Bermudo ni se dignó mirarlo y siguió su camino al paso seguido por su mesnada.
-¡Lárgate, bufón!- le espetó el alférez al pasar junto a él mientras le lanzaba un escupitajo enorme en pleno rostro.
Aquello era demasiado para el orgullo de aquella gente y ver, no ya a un camarada con la cabeza partida en dos, si no además semejante desprecio a su caudillo, empezó a devolverles a la realidad. En seguida empezaron a oírse voces airadas clamando venganza y algunos de sus enormes coltells salieron a relucir de sus burdas fundas.
-¡Eh, hideputa castellano, te hablo a ti!- bramó fuera de sí el almocadén plantándose ante el corcel de Bermudo y blandiendo una azcona con aire amenazador.
Bermudo detuvo su montura mirando a aquel sujeto como si fuera una lombriz que se arrastra por el suelo. Nunca había tenido muy buen concepto de aquellos tipos, pero tras lo vivido con ellos, los despreciaba y los consideraba rebeldes e indisciplinados.
-Escúchame, perro aragonés de mierda- dijo lentamente sin subir para nada su tono de voz-. Apártate de mi camino y procura que no te eche más la vista encima, porque si no, lo que le he hecho a ese bujarrón no será nada en comparación con lo que haré contigo. Y sujeta a tus perros, porque mis ochenta caballeros tienen más facilidad para sacar la espada que tú para soltar tus bravatas.

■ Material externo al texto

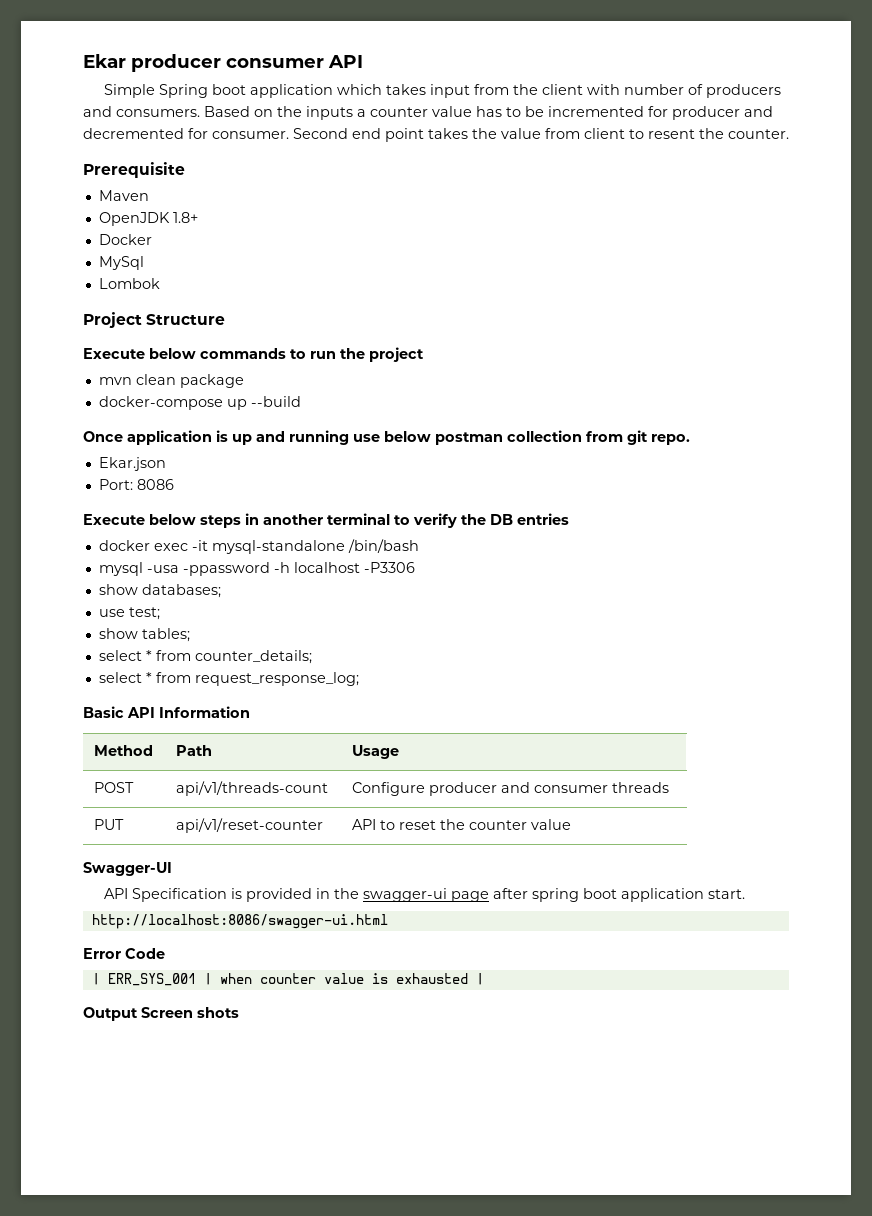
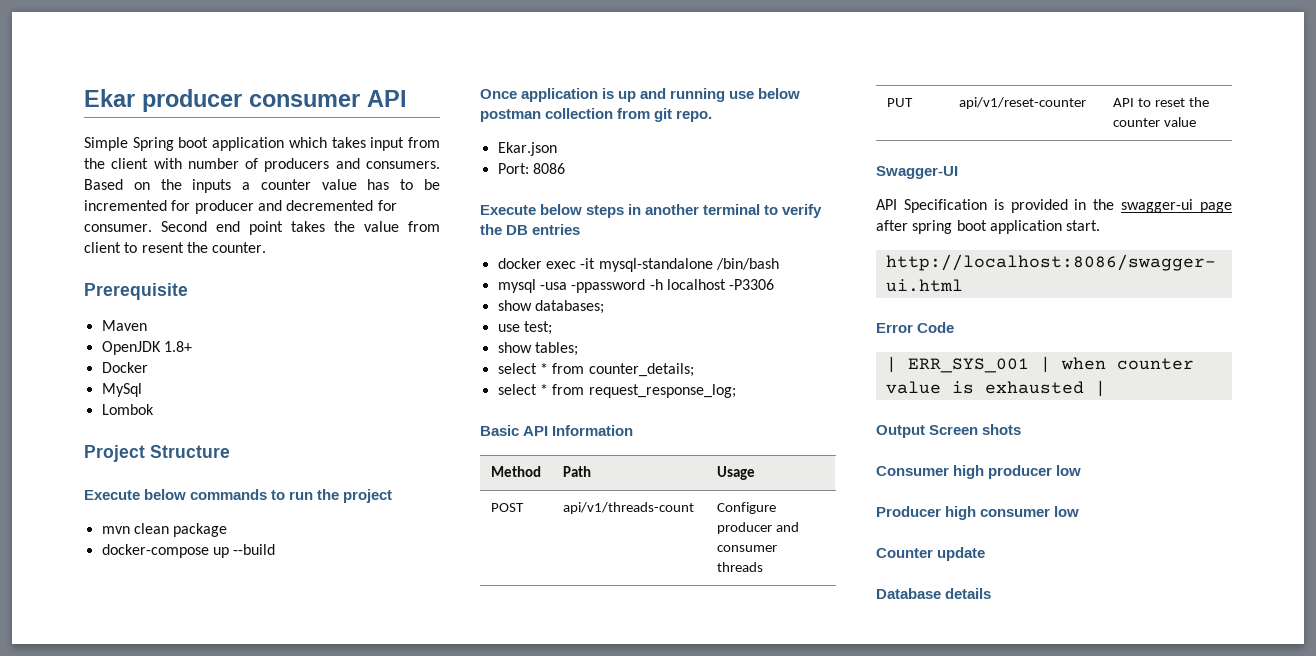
+ Consumer high producer low
+ Producer high consumer low
+ Counter update
+ Database details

El almocadén miró un instante a los castellanos y pudo comprobar que, en efecto, parecían deseosos de iniciar una escabechina con ellos. Por un instante, dudó. Ellos eran más de ciento cincuenta, pero enfrentarse a ochenta caballeros le garantizaba que al menos la mitad de ellos caerían muertos en un Avemaría, por lo que, rojo de ira, se hizo a un lado no sin antes echar una furiosa mirada a Bermudo.
-Te juro que esto me lo pagas, cornudo- le amenazó escupiendo.

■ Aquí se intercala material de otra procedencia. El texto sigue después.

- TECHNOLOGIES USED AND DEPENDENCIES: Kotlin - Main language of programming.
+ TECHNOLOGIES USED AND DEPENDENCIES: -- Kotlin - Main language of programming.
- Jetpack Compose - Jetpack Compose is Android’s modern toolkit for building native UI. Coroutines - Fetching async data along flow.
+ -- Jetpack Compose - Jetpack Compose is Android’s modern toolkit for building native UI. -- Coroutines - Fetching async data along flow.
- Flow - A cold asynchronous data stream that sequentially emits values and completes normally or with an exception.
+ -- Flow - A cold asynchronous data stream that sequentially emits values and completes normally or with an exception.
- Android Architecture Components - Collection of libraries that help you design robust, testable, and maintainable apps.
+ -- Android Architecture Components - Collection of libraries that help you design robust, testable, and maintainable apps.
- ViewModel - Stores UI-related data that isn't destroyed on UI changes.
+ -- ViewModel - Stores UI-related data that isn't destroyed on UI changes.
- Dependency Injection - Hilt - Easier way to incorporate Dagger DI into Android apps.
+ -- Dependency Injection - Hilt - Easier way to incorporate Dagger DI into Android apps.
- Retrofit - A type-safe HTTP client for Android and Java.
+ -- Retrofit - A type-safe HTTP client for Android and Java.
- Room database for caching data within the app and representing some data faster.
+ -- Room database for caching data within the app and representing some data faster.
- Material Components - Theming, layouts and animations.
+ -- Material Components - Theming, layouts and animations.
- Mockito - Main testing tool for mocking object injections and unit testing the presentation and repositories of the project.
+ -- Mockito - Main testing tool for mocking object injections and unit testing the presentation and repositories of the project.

-Búscame cuando quieras. Mi nombre lo puedes preguntar a los compadres de ese puerco, que igualmente te dirán como se derrainaron en un cerco porque tú y tu apestosa gentuza no sois más que ratas cobardes. Cuando te parezca, arreglamos este asunto entre los dos- replicó Bermudo sin mirarlo siquiera mientras continuaba su camino.
-Ven acompañado de tu novio, bujarrón, así nos divertiremos más- le espetó el alférez mirándolo con una sonrisilla malévola dibujada en su rostro.
La cosa no pasó a mayores porque el almocadén, al interrogar a los compañeros de Per Garcés tuvieron que admitir que lo dicho por el castellano era cierto, lo que aumentó su cólera.
-¡Hijos de la grandísima puta!- rugió dándoles de bofetadas-. Me habéis puesto en evidencia, me la he jugado con ese mierda por defenderos, y lo que habéis hecho es ultrajar el honor de los nuestros huyendo como viejas. Pues sabedlo bien- advirtió señalando uno a uno con un dedo medio amputado-, como a mí me hagáis lo mismo, juro por san Jorge que os empalo y os meto fuego. ¿Entendido?
Era imposible negar que el almocadén se había explicado con una claridad meridiana, por lo que todos asintieron avergonzados y procuraron olvidar el incidente.
En pocos días, el cerco quedó culminado. Con el río a sus espaldas por el lado de poniente, con seis campamentos castellanos que cubrían el resto de las murallas desde el resto de los puntos cardinales, el bloqueo naval y la mesnada de Pelayo Correa que seguía haciendo de las suyas por el Aljarafe, Sevilla quedaba rodeada de enemigos ávidos de hacerse con ella.
Y para mayor desgracia de los sevillanos, no sólo eran ya castellanos los componentes de aquel abigarrado ejército, si no que gente de todas partes se sumó a ellos alentados tanto por la perspectiva de un suculento botín como por las exhortaciones de los curas en las iglesias, que dieron a la expedición aires de santa cruzada. Portugueses, aragoneses, navarros, francos, genoveses, y en fin, caballeros de los lugares más dispares, aguardaban ansiosos ver ondear sobre el alcázar el pendón castellano.